(Structured diff data)
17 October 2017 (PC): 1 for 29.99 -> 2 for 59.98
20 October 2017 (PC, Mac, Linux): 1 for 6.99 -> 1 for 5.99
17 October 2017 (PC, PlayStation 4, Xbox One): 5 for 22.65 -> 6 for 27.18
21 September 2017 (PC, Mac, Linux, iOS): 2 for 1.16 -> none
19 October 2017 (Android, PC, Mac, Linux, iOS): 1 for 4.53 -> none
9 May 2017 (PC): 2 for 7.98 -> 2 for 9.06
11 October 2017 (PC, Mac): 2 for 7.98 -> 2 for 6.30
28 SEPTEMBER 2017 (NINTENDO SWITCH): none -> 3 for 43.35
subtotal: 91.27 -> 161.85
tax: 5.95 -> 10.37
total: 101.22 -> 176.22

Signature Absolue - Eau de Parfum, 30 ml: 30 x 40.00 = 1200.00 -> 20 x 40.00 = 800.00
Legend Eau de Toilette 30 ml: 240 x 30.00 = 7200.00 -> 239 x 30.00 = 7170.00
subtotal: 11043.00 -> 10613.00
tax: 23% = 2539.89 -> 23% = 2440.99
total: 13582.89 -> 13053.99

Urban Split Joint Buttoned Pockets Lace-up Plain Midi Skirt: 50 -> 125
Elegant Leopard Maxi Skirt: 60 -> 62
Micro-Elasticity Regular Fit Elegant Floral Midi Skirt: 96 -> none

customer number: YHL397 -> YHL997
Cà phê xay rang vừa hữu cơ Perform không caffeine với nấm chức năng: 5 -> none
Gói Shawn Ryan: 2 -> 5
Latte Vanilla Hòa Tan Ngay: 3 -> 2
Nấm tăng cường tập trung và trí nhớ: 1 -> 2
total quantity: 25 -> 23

**TASK INSTRUCTIONS**. Restate each record above exactly, leaving nothing out.

**RESULT OF THIS TASK**.
17 October 2017 (PC): 1 for 29.99 -> 2 for 59.98
20 October 2017 (PC, Mac, Linux): 1 for 6.99 -> 1 for 5.99
17 October 2017 (PC, PlayStation 4, Xbox One): 5 for 22.65 -> 6 for 27.18
21 September 2017 (PC, Mac, Linux, iOS): 2 for 1.16 -> none
19 October 2017 (Android, PC, Mac, Linux, iOS): 1 for 4.53 -> none
9 May 2017 (PC): 2 for 7.98 -> 2 for 9.06
11 October 2017 (PC, Mac): 2 for 7.98 -> 2 for 6.30
28 SEPTEMBER 2017 (NINTENDO SWITCH): none -> 3 for 43.35
subtotal: 91.27 -> 161.85
tax: 5.95 -> 10.37
total: 101.22 -> 176.22

Signature Absolue - Eau de Parfum, 30 ml: 30 x 40.00 = 1200.00 -> 20 x 40.00 = 800.00
Legend Eau de Toilette 30 ml: 240 x 30.00 = 7200.00 -> 239 x 30.00 = 7170.00
subtotal: 11043.00 -> 10613.00
tax: 23% = 2539.89 -> 23% = 2440.99
total: 13582.89 -> 13053.99

Urban Split Joint Buttoned Pockets Lace-up Plain Midi Skirt: 50 -> 125
Elegant Leopard Maxi Skirt: 60 -> 62
Micro-Elasticity Regular Fit Elegant Floral Midi Skirt: 96 -> none

customer number: YHL397 -> YHL997
Cà phê xay rang vừa hữu cơ Perform không caffeine với nấm chức năng: 5 -> none
Gói Shawn Ryan: 2 -> 5
Latte Vanilla Hòa Tan Ngay: 3 -> 2
Nấm tăng cường tập trung và trí nhớ: 1 -> 2
total quantity: 25 -> 23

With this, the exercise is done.